Aku mencoba menggapainya. "Tunggu, aku tidak—"

"Pencernaanku kurang sehat, jadi rasanya pasti tidak enak!"

"Aku tidak makan isi perut orang!" bentakku jijik.

"Oh," desahnya, menurunkan tangan. "Jadi, kau cuma akan makan otakku? Habis ... Kak Op bilang—"

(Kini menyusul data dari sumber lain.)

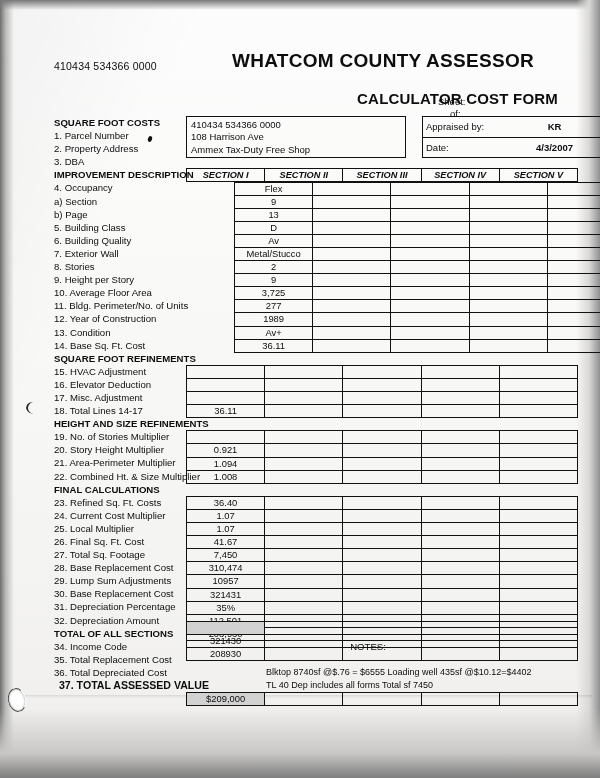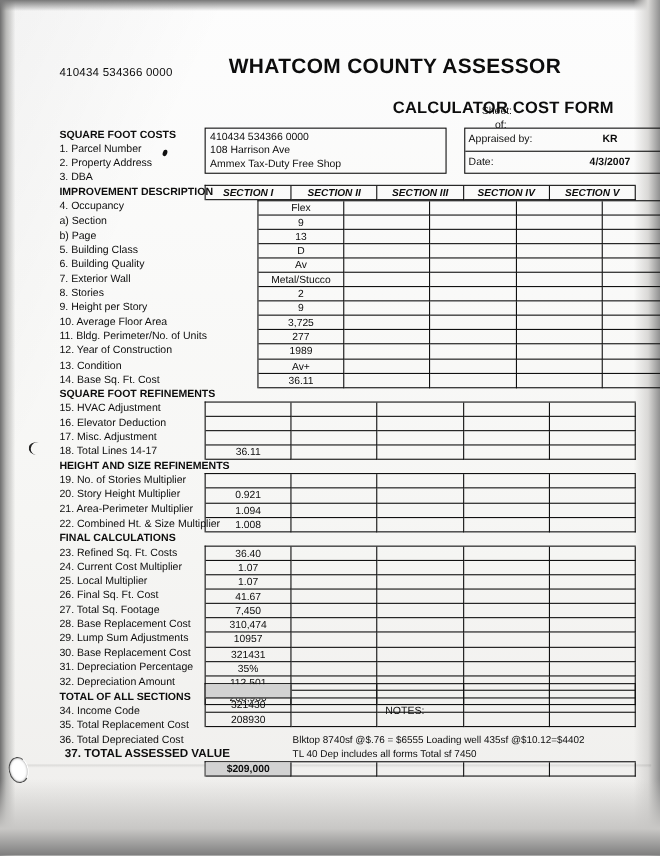"WHATCOM COUNTY ASSESSOR" .title { text-align: none -> center }
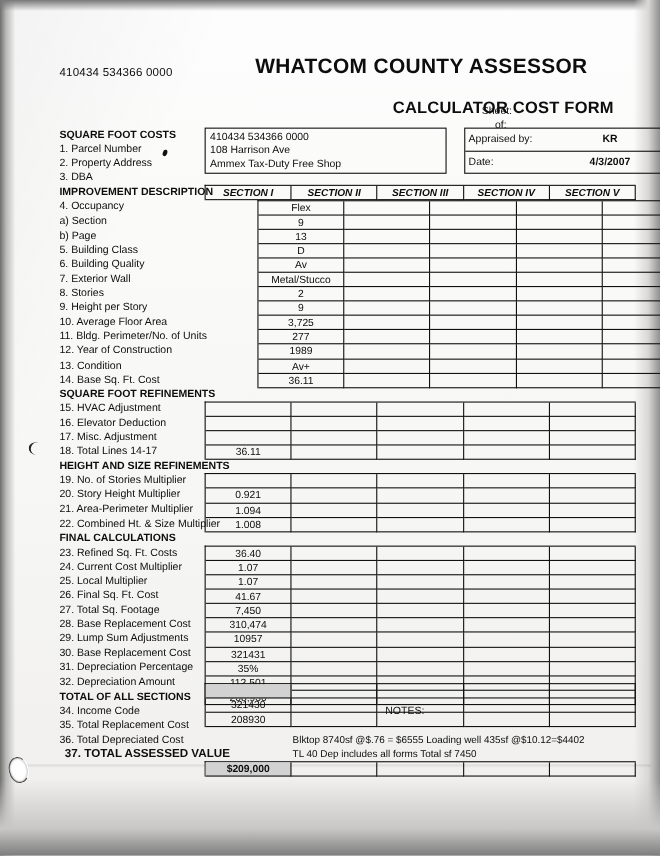"$209,000" .assessed { font-weight: bold -> normal }
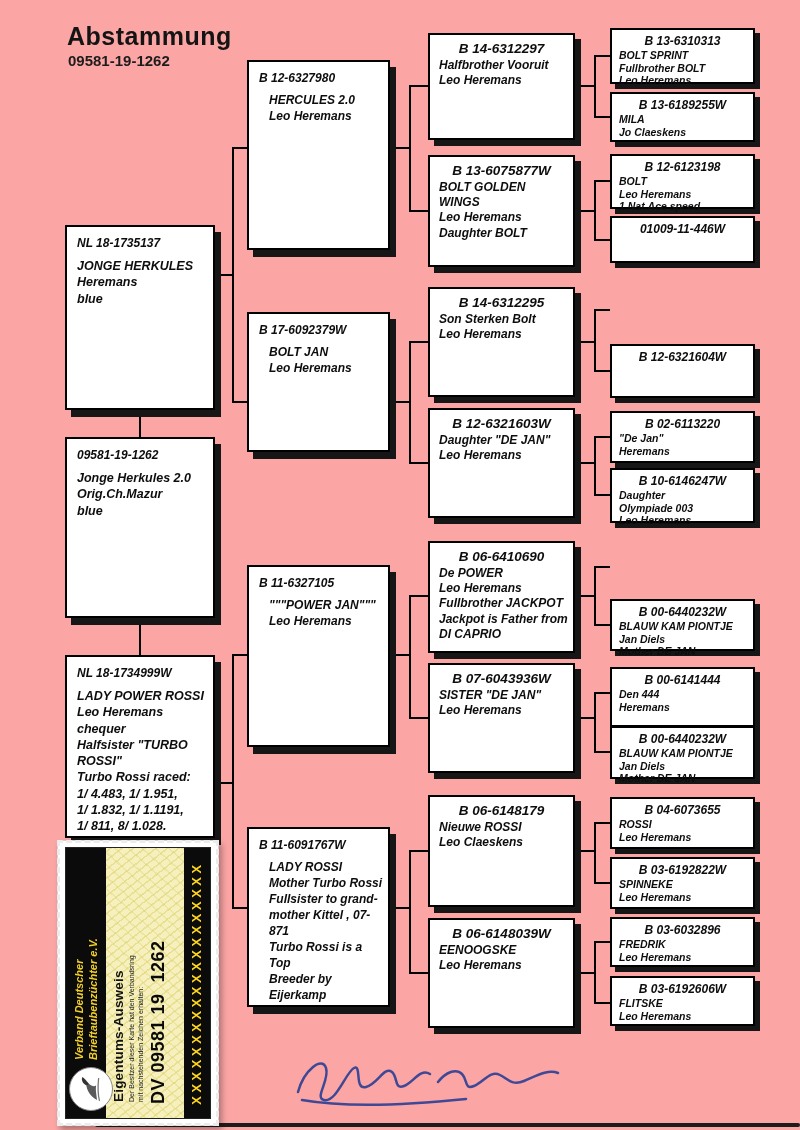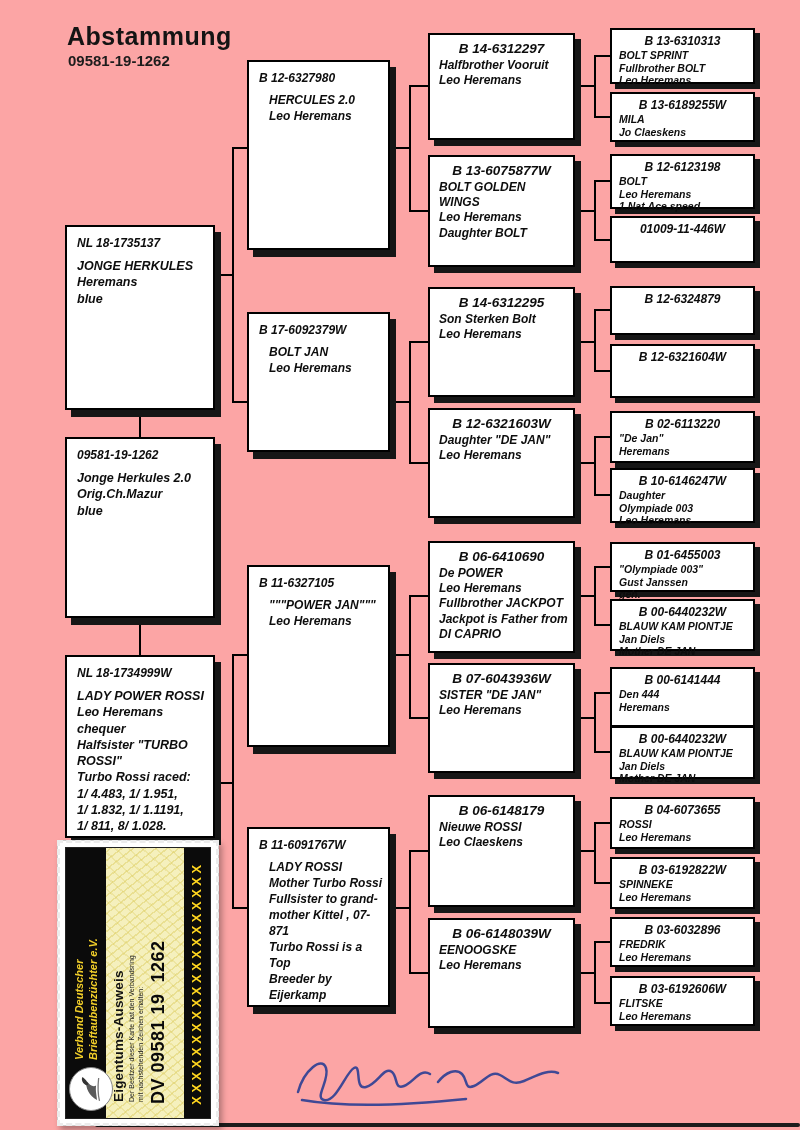"B 12-6324879" div.pbox { html: <div> <div>B 12-6324879</div> <div></div> </div> -> none }
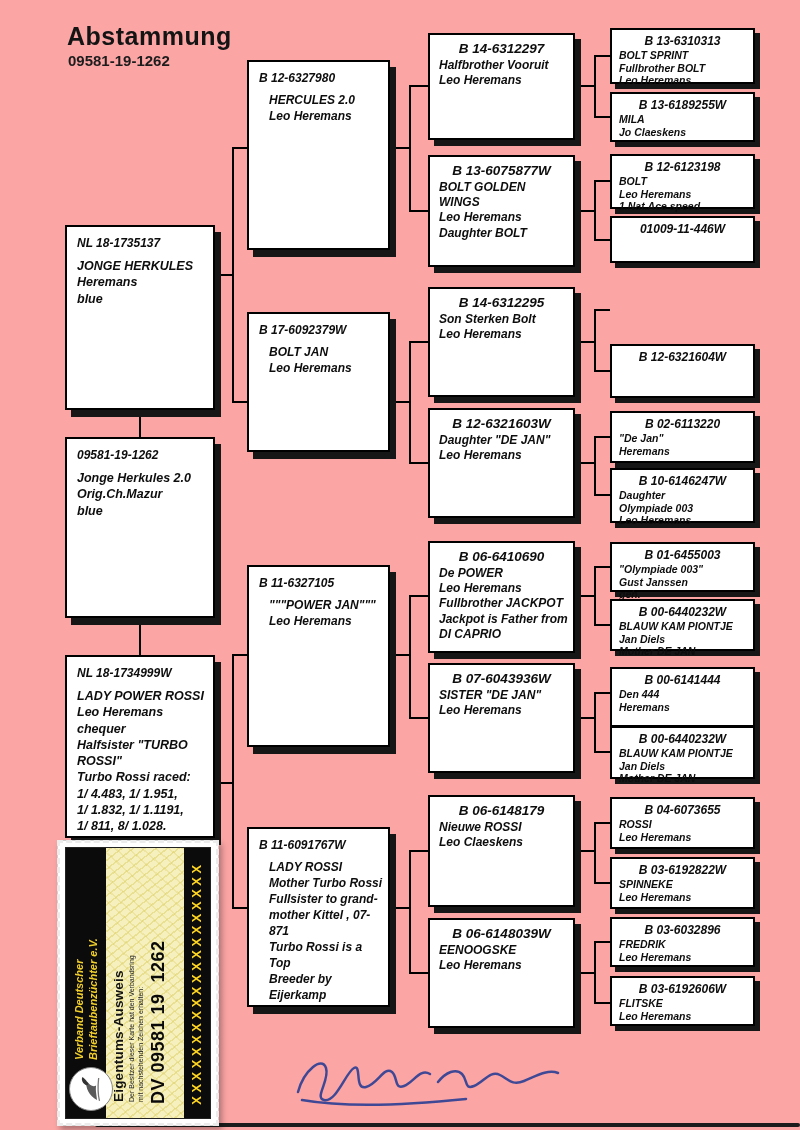"B 01-6455003" div.pbox { html: <div> <div>B 01-6455003</div> <div>"Olympiade 003" Gust Janssen geh.</div> </div> -> none }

"Kak Op?!" Aku melolong sampai anak perempuan itu kembali menggunakan Teleporter-nya, menghilang selama dua detik penuh, lalu muncul kembali tak jauh di sampingku. Kucengkram lengannya. "Apa pun yang pria badut itu bilang—itu tidak benar! Dan berhentilah! Teleporter-mu cuma membawamu beberapa inci."

"Aku masih payah ...." Anak itu merengek. "Makanya Kak Op tidak pernah mau membawaku ke koloninya ...."

Aku berjengit. Kurasa, malah beruntung dia tak pernah menginjakkan kaki ke sarang Teleporter tempat Op berasal.

"Jadi, kau tidak berasal dari koloninya Op?"

"Tidak. Pak Timothy memungutku." Anak itu menjawab. Sorot ketakutan di matanya digantikan kekaguman. "Benarkah kau pernah meledakkan sebuah pelabuhan NC dan mencamil semua mayat di sana?"

"Sudah kubilang, jangan percaya satu kata pun yang Op pernah—"

"Dia juga bilang kau cantik sekali."

"Untuk satu atau dua hal, kadang dia jujur." Kulepaskan tangannya setelah yakin dia takkan menggunakan Teleporter-nya dengan sia-sia lagi. "Kau tahu di mana teman-temanku? Satu anak cowok dengan alat bantu dengar di telinganya, laki-laki ekstra besar yang wajahnya seram, dan—"

"Dan kakak yang warna matanya beda sebelah, cakep, lucu, ramah, tapi agak bahlul itu?" terkanya sambil cekikikan. Jarinya menunjuk ke atas kepalaku.

Aku menoleh, mendapati Alatas sudah berdiri di belakangku. Dia mengenakan kemeja hitam yang lengannya digulung sampai siku dan celana hijau-cokelat yang kepanjangan sampai harus dilipat ujungnya. Wajahnya merah, napasnya tersengal, alisnya mengerut kelelahan, tetapi dia menyunggingkan senyum khas di mana satu sudut bibirnya lebih tinggi dari yang lain. Matanya mengerling si anak Teleporter.

"Aku akan pura-pura tidak dengar deskripsi yang terakhir itu, Mo," katanya sampai si anak Teleporter tersipu. Matanya beralih padaku. "Kau sudah makan?"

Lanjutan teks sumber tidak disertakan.